Nell’arco di tempo di mezzo secolo, dal primo gennaio del 1950 al 31 dicembre del 2000, lo scrittore, identificandosi con il protagonista Ximen Nao si libererà di ogni rancore e diverrà partecipe degli eventi piccoli e grandi, che hanno contribuito a trasformare la Cina. Nella notte del nuovo millennio verrà al mondo un bambino di nome Lan Qiansui, ossia Lan Mille anni, sarà lui che ha un “corpo piccolo e magro e la testa insolitamente grande, una memoria eccellente e una parlantina sciolta” a iniziare, il giorno del suo quinto compleanno, il racconto della propria storia: lo scrittore da Mo Yan – l’uomo che non parla attraverso Ximen Nao – il piantagrane diviene Lian Quiansui – Lan Mille Anni, che parla con coraggio e senza pericoli.
Citazione di Budda apre Le sei reincarnazioni di Ximen Nao di Mo Yan : “La fatica di vivere nasce dall’avidità e dal desiderio. La rinuncia e la non-azione pacificano l’anima e il corpo”.

Mo Yan uomo contraddittorio?
Esperienze e pagine del Nobel cinese lasciano perplessi perché sembrano contraddittorie. Solamente le loro conoscenza e comprensione ce ne rivelano il segreto. Lo afferma l’Accademia di Svezia il 12 ottobre 2012 “per essere autore di Sorgo rosso, Grande seno fianchi larghi, Ravanello trasparente il suo realismo allucinatorio mescola racconti popolari, storia e contemporaneità”.
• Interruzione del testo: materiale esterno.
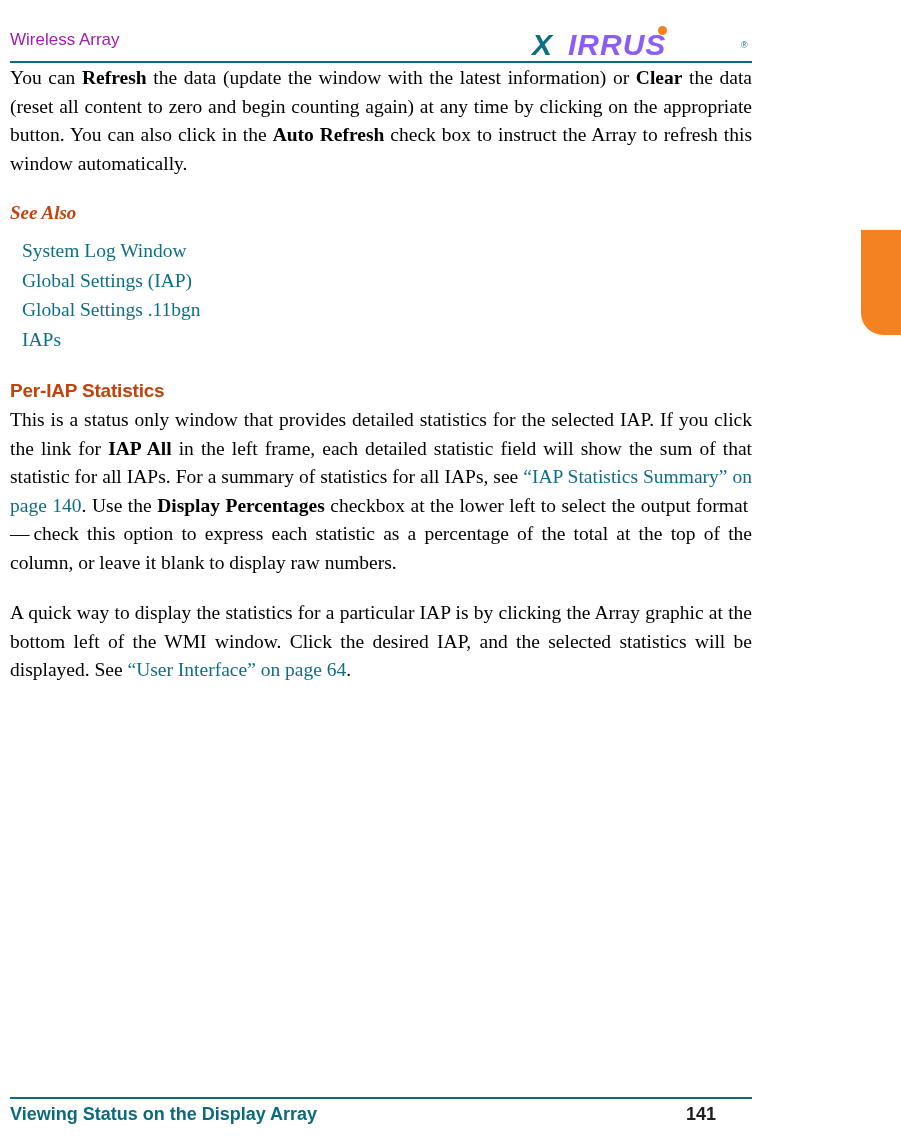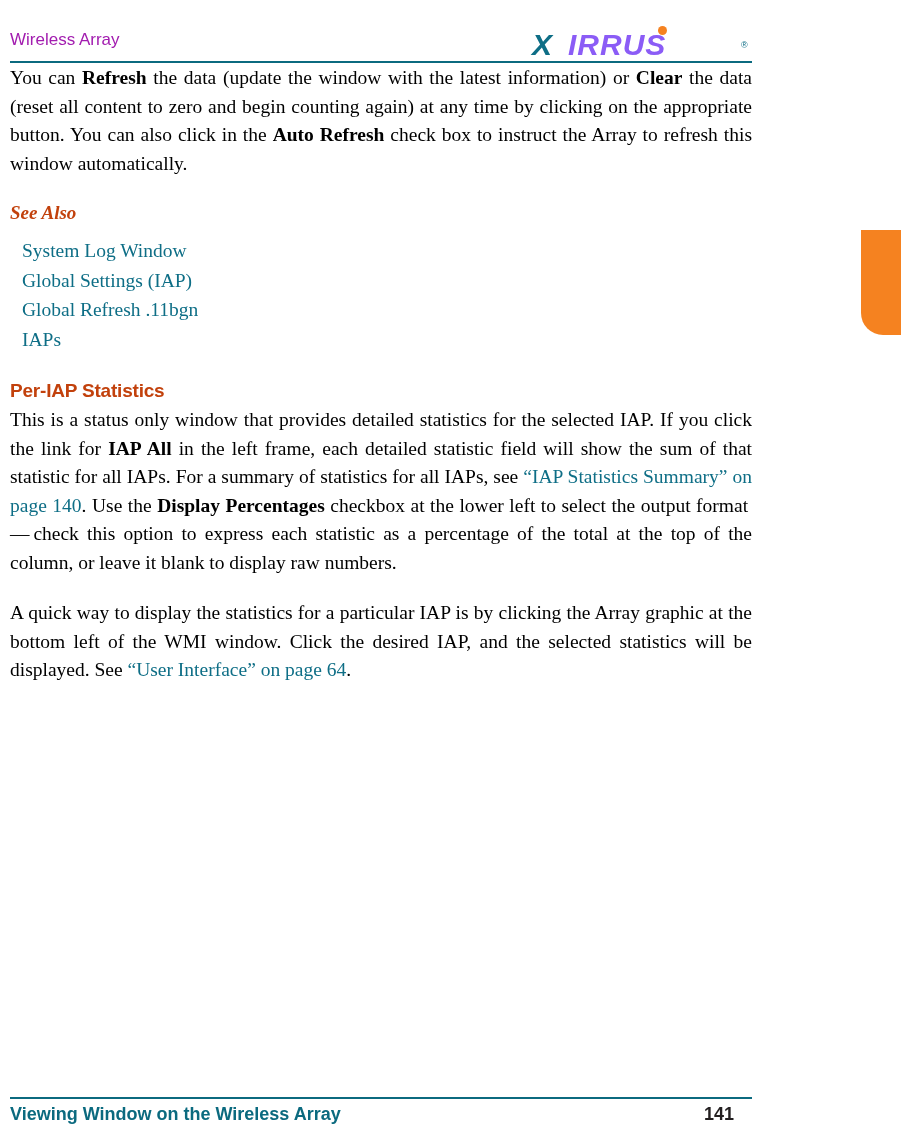"Global Refresh .11bgn" li { text: Refresh -> Settings }
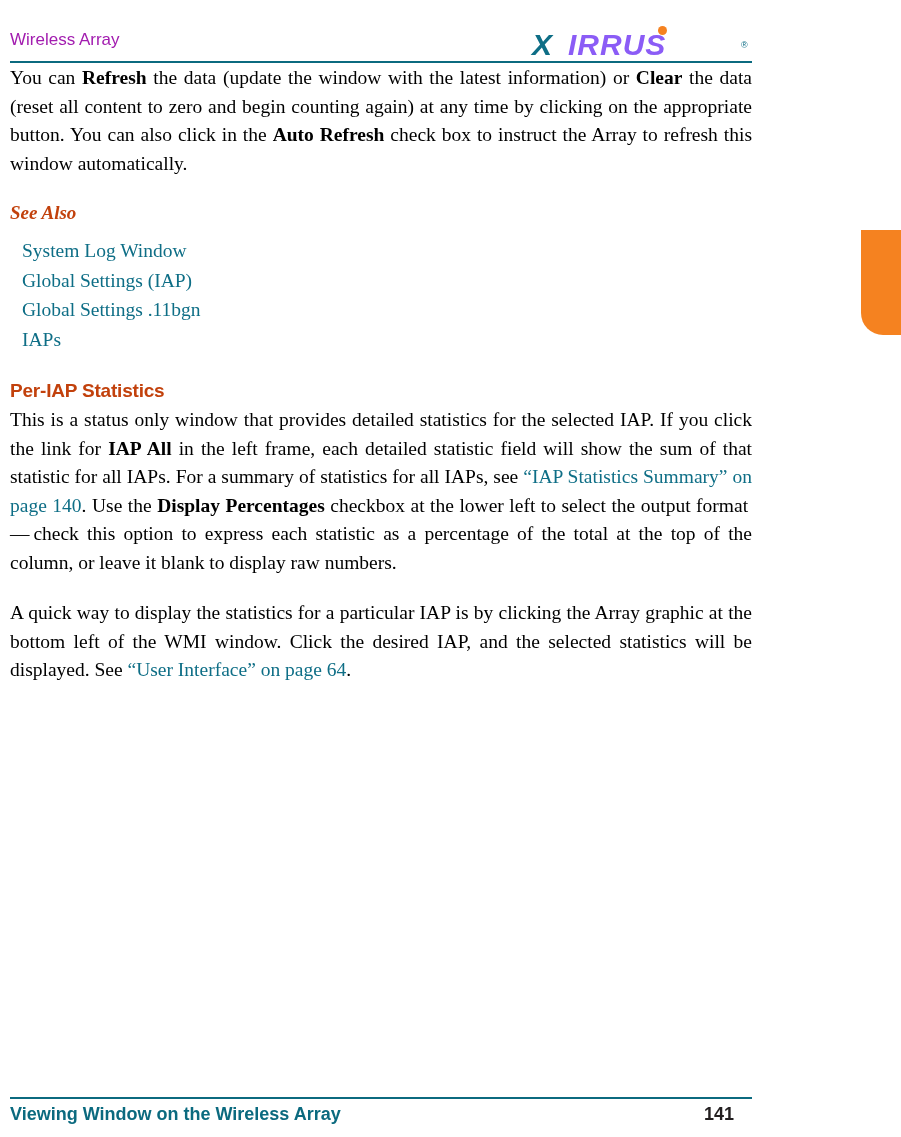"Viewing Window on the Wireless" div.footer-left { text: Window on the Wireless -> Status on the Display }
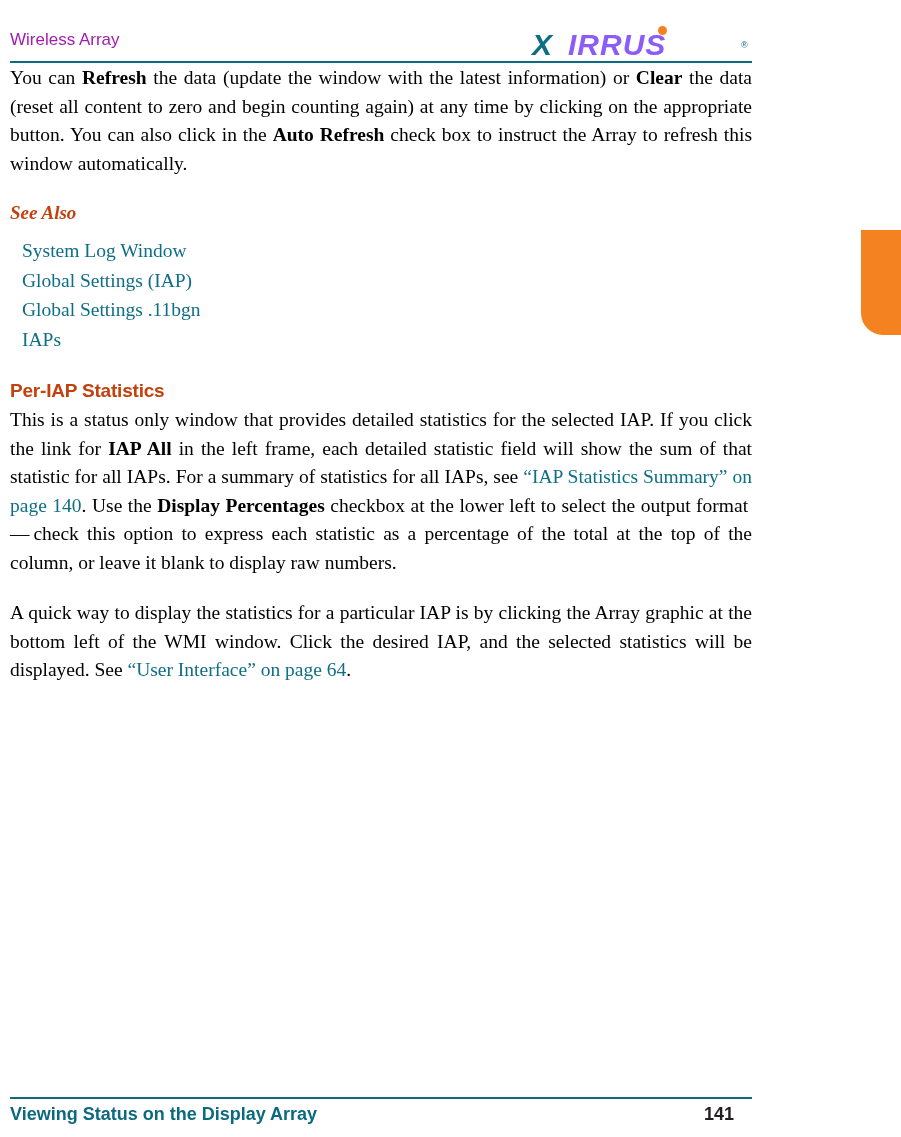"141" .footer-page { text-align: center -> left }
La sentenza ha sorpreso molti, ma nei giorni seguenti, con l’aumento delle informazioni, lo scrittore viene sempre più compreso, fino a Cambiamenti, diario autobiografico, edito nel 2011.
57 anni, è nato nella zona rurale dello Xhandong, nel nordest della Cina, nota per le enormi aride distese di sorgo rosso, il cibo dei poveri. Nei suoi libri fa trapelare tutte le contraddizioni del Paese, lanciato nel ruolo di nuova superpotenza mondiale e nuovo antagonista degli Usa, ma ancora ingabbiata in un sistema autoritario e anacronistico. Emblematico in questo senso Rane, nel quale mette sotto accusa la politica del figlio unico, in vigore da oltre trenta anni.

Forse ha ragione Claudio Magris: “Mo Yan è uno dei più grandi scrittori contemporanei, capace di assolvere con assoluta originalità al compito del narratore, che è quello di raccontare vicende individuali in cui prende volto la storia universale”.
Attendiamo la prossima opera del Nobel con un balzo oltre la Cina, i suoi cani e gatti, il sorgo e il colore rosso, notando come mi informa la sinologa Cristina Ferraro che cane indica persona stupida, oggetto frivolo e frutto del capitalismo, vietati da Mao, e sorgo rosso è un cereale coltivato da millenni, termine che fa riferimento alla figura del povero contadino, onesto, ma pedante, che non si adatta ai cambiamenti e al progresso e che rimane ignorante. Inoltre il gatto è un essere malizioso, sospetto e porta sfortuna.
Infine, il colore rosso rappresenta forza ed energia e per questo appare al centro della bandiera nazionale, rosso il libretto rivoluzionario di Mao e rosso il colore dell’imperatore assieme all’oro a significare predominanza.
Si è fatto notare lo stile del linguaggio vivace e coinvolgente di Mo Yan, richiamando anche grandi modelli del Novecento, come Faulkner e Garcia Marquez: la sua scrittura è densa, potente, evocativa; le parole vivono della propria fisicità, creano la realtà stessa che descrivono. Ed è una realtà che valica i limiti della storia, per parlare con forza in ogni tempo, per raccontare dei demoni che nidificano nel cuore umano e della poesia e dell’amore che, fronteggiandoli, curano e salvano.